Leri Weill Dyschondrosteosis is a type of dysplasia associated with Madelung deformity. Madelung’s deformity is an abnormality of the wrist caused by a growth disturbance that retards the development of the ulnar and volar portions of the distal radial physis.
The eponym gives credit to Otto W. Madelung, who described this entity. Carpus curvus, radius curvus, and progressive subluxation of the wrist, manus valgus, and manus furca are other terms used for this condition.
The primary deformity is bowing of the distal end of the radius, which is the most typical form curves in a volar direction while the ulna continues to grow in a straight line. The distal ends of the radius and ulna are at different levels in the lateral plane. That of the ulna has maintained its original normal position, while that of the radius has curved down to a volar level.
Leri Weill Dyschondrosteosis is a form of mesomelic dwarfism and was first described by Leri and Weill in 1929. Leri Weill dyschondrosteosis is characterized by
- Variable short stature
- Short forearms,
- Tibial/fibular shortening.
The height of these patients is usually is less than the 25th percentile. The features become more pronounced clinically during adolescence.
No other abnormalities are commonly associated.

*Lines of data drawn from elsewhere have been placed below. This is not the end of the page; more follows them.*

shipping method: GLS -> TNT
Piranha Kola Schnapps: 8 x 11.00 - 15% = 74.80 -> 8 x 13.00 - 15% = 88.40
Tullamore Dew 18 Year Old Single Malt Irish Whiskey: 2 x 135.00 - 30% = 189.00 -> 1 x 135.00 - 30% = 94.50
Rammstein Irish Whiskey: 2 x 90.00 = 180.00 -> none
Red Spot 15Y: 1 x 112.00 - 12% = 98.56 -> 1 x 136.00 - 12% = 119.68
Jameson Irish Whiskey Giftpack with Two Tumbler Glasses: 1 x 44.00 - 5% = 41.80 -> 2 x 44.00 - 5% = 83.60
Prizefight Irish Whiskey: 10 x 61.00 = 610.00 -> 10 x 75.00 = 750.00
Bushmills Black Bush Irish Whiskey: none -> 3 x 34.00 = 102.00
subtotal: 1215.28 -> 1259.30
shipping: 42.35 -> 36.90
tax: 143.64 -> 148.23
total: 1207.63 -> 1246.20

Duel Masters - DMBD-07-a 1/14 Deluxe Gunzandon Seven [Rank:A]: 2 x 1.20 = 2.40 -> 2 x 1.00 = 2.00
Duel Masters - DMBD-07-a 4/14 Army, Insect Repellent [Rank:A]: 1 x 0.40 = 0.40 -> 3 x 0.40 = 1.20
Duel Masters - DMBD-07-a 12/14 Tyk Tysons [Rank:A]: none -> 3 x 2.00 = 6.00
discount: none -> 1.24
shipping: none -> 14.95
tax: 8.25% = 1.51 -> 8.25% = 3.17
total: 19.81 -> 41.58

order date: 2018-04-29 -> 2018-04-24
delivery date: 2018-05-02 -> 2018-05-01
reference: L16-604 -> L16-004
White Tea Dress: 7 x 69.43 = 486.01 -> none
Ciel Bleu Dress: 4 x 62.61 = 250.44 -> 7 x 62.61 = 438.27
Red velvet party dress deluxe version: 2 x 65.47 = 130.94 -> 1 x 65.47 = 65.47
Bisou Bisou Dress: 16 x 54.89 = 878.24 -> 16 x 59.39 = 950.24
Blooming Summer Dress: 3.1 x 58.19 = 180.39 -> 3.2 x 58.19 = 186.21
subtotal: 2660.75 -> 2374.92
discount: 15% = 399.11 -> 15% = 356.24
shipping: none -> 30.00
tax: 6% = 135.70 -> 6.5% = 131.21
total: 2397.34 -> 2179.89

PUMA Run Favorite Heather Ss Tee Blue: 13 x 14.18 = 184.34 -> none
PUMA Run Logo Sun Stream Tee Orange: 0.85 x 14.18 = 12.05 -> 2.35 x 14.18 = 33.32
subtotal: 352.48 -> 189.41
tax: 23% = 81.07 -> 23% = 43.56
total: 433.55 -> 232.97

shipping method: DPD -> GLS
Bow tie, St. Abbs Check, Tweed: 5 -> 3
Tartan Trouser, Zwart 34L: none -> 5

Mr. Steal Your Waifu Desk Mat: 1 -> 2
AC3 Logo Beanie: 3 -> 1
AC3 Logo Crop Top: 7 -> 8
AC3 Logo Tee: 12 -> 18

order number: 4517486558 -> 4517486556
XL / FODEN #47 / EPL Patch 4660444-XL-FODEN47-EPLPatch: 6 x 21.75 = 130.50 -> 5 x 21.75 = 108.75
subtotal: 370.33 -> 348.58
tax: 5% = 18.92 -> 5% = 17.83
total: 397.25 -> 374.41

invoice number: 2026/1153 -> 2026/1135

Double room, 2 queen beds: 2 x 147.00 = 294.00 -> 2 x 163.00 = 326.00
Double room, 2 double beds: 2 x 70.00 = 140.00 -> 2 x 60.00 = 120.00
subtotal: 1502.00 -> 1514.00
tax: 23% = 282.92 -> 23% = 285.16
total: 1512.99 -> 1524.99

Forearm shortening is bilateral and appears almost identical to that in primary MD. One of the differentiating features is that the proximal radius is involved in patients with Leri Weill dyschondrosteosis whereas it is not involved in primary Madelung deformity.
Both dyschondrosteosis and Madelung deformity are transmitted in an autosomal dominant fashion and the diseases are more predominant in females.
This condition needs to be differentiated in case of bilateral Madelung deformity. Many children with unilateral and bilateral Madelung deformity have normal stature and no other characteristic of dyschondrosteosis.
It appears that while they may be related but are separate entities. In primary Madelung deformity without Leri Weill dyschondrosteosis the height of the child is above the 25th percentile in height and there would be no family history of dyschondrosteosis.
A patient who is less than 5 feet tall at skeletal maturity with the involvement of the proximal radius with a relatively short tibia and fibula is likely to have Leri Weill dyschondrosteosis.
- 8Shares
1 7
My daughter , 13, gymnast was diagnosed with Madelung's deformity.
The bone is sticking out and you can move and push on it and it pushes down and up.
She pounds on the wrist with gymnastics as she is a high level competitor.
Can you tell me if you know a doctor who specializes in this? We are meeting wonderful
hand surgeons' but they don't know much about it and have not performed any surgery for it.
I want the guru guy/gal that knows this deformity any help would be appreciated.
thanks
@donna,
It would help if you specify your location or area you are in.
May be then some body in this thread may help you.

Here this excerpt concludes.